In this notebook, we show some supporting functions for reading, visualizing the training and testing data. And, we give a demo on how to use the provided supporting functions to predict the labels for each motor and produce outputs in the required format for the data challenge submission. Finally, we show a demo on how to prepare the submission file based on the provided csv template.

## Reading the data.

As we shown in WP_1, we can use the `read_all_tst_data_from_path` function to read and visualize data. Please note you have the option to define the preprocessing you would like to do on the original data. For this, you just need to define your preprocessing function and pass its function handle to the `read_all_tst_data_from_path` function.

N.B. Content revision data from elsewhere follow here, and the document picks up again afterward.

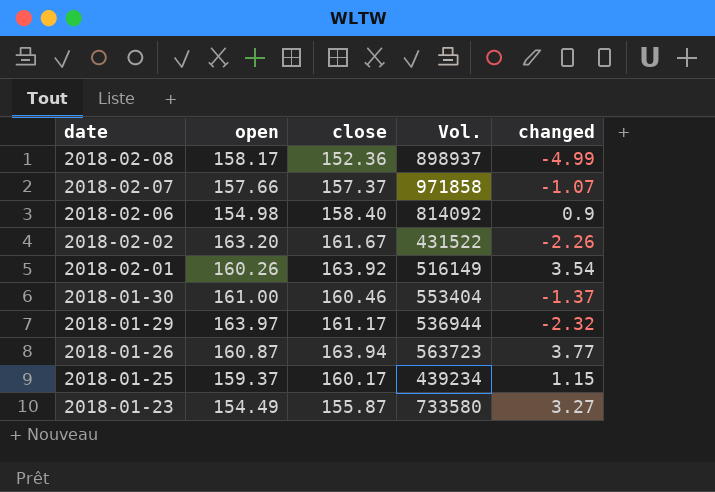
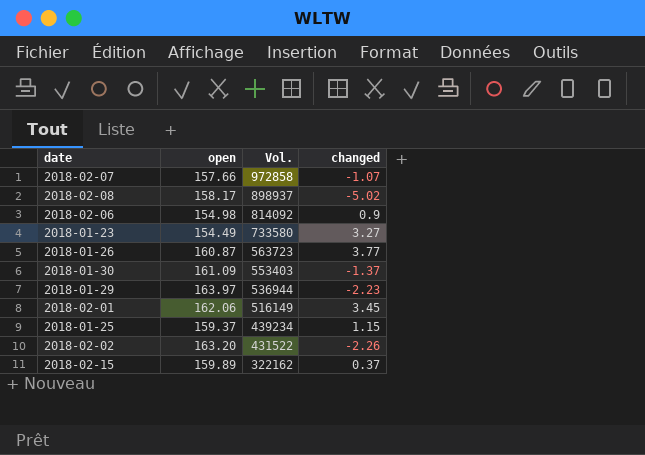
row order: date descending -> Vol. descending
column close | position: 3 -> none
2018-02-07 | Vol.: 971858 -> 972858
2018-02-08 | changed: -4.99 -> -5.02
2018-01-30 | open: 161.00 -> 161.09
2018-01-30 | Vol.: 553404 -> 553403
2018-01-29 | changed: -2.32 -> -2.23
2018-02-01 | open: 160.26 -> 162.06
2018-02-01 | changed: 3.54 -> 3.45
row 2018-02-15: none -> 159.89 | 322162 | 0.37

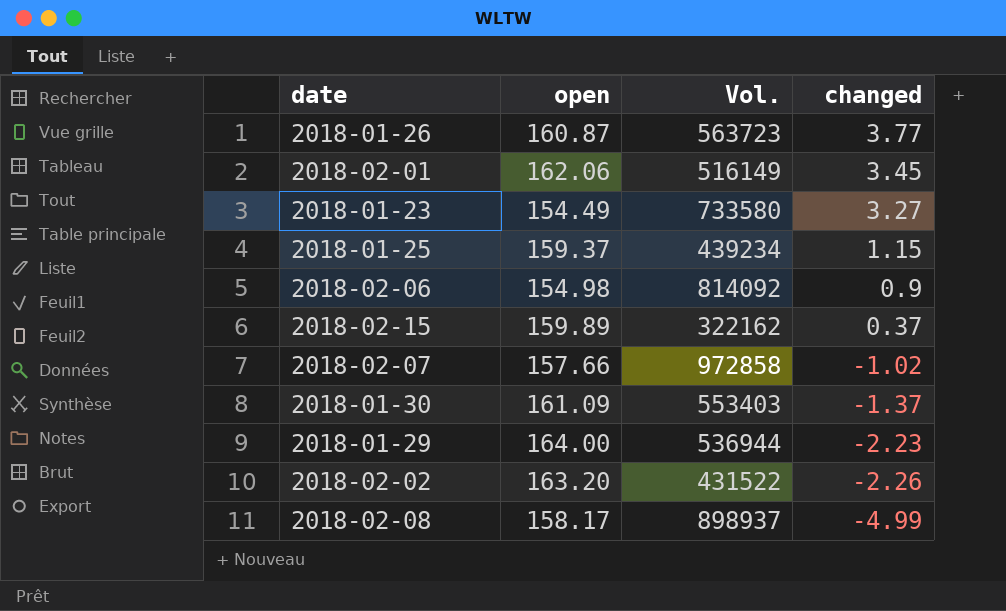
row order: Vol. descending -> changed descending
2018-02-07 | changed: -1.07 -> -1.02
2018-01-29 | open: 163.97 -> 164.00
2018-02-08 | changed: -5.02 -> -4.99

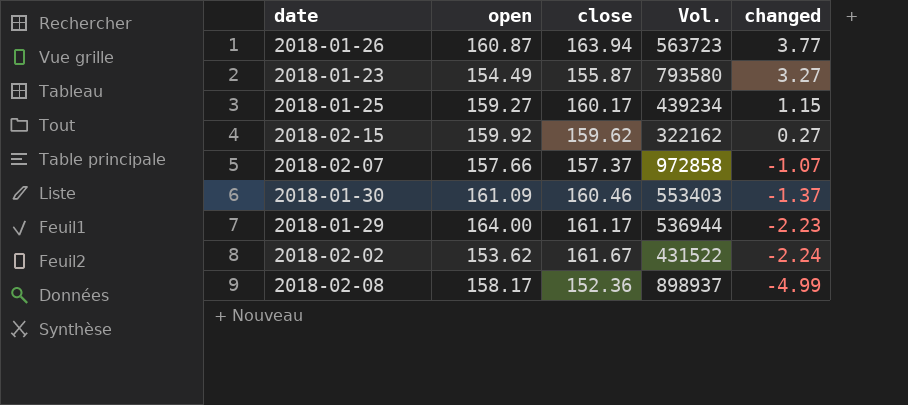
column close | position: none -> 3
row 2018-02-01: 162.06 | 516149 | 3.45 -> none
row 2018-02-06: 154.98 | 814092 | 0.9 -> none
2018-01-23 | Vol.: 733580 -> 793580
2018-01-25 | open: 159.37 -> 159.27
2018-02-15 | open: 159.89 -> 159.92
2018-02-15 | changed: 0.37 -> 0.27
2018-02-07 | changed: -1.02 -> -1.07
2018-02-02 | open: 163.20 -> 153.62
2018-02-02 | changed: -2.26 -> -2.24

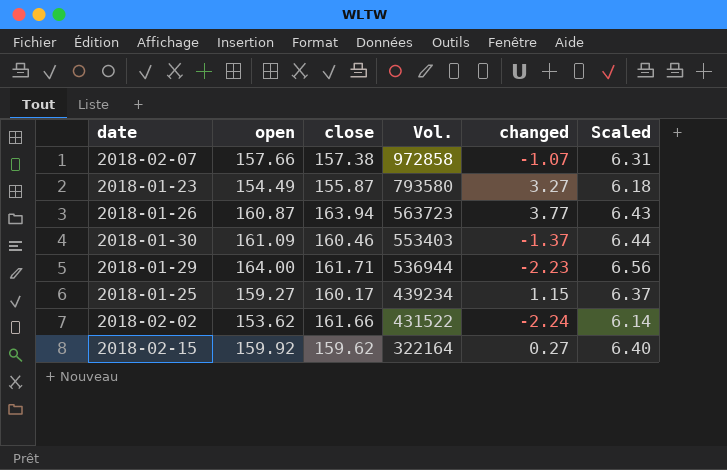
row order: changed descending -> Vol. descending
column Scaled | formula: none -> [open] * 0.04
row 2018-02-08: 158.17 | 152.36 | 898937 | -4.99 -> none
2018-02-07 | close: 157.37 -> 157.38
2018-01-29 | close: 161.17 -> 161.71
2018-02-02 | close: 161.67 -> 161.66
2018-02-15 | Vol.: 322162 -> 322164

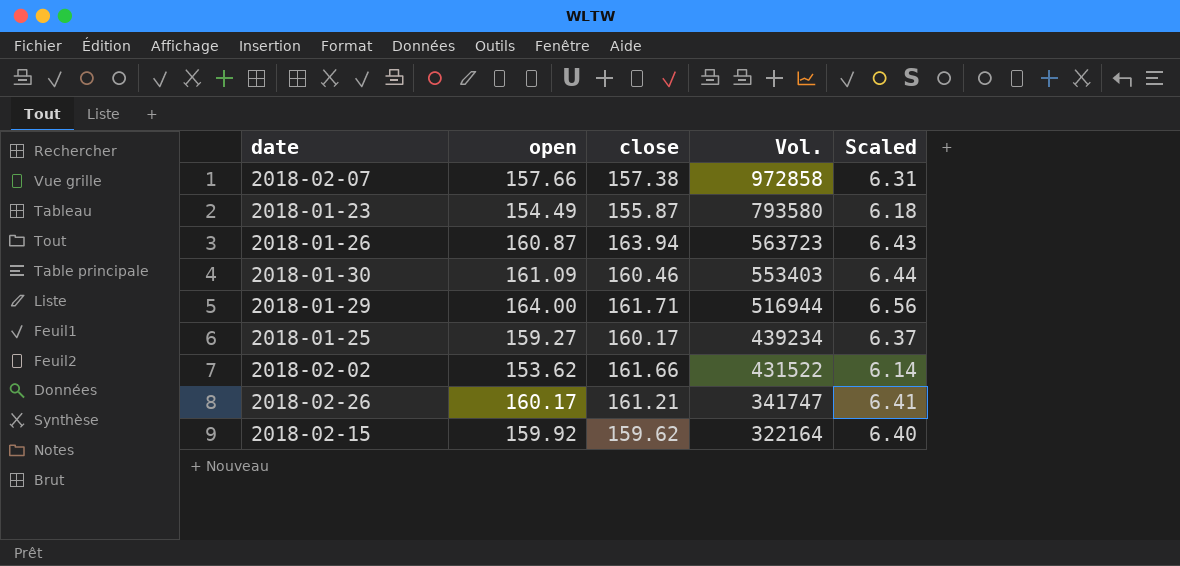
column changed | position: 5 -> none
2018-01-29 | Vol.: 536944 -> 516944
row 2018-02-26: none -> 160.17 | 161.21 | 341747 | 6.41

Below is a sample code that reads and visualize all the training dataset, where we apply a simple outlier removal based on validity range as pre-processing. We also remove sequence-to-sequence variablity in the pre-processing. Please note that you need to download the datasets `training_data.zip` and `testing_data.zip` from [kaggle](https://www.kaggle.com/competitions/robot-predictive-maintenance/data) and unzip them. You need to change the path in the sample code below to the path of your datasets.

### Training data.

In [2]:
# Ignore warnings.
warnings.filterwarnings('ignore')

# Read all the dataset. Change to your dictionary if needed.
base_dictionary = '../../dataset/training_data/'
df_train = read_all_test_data_from_path(base_dictionary, pre_processing, is_plot=False)

### Testing data.

In [3]:
# Read all the dataset. Change to your dictionary if needed.
base_dictionary = '../../dataset/testing_data/'
df_test = read_all_test_data_from_path(base_dictionary, pre_processing, is_plot=False)

## Demo: Apply a classification-based fault detection model.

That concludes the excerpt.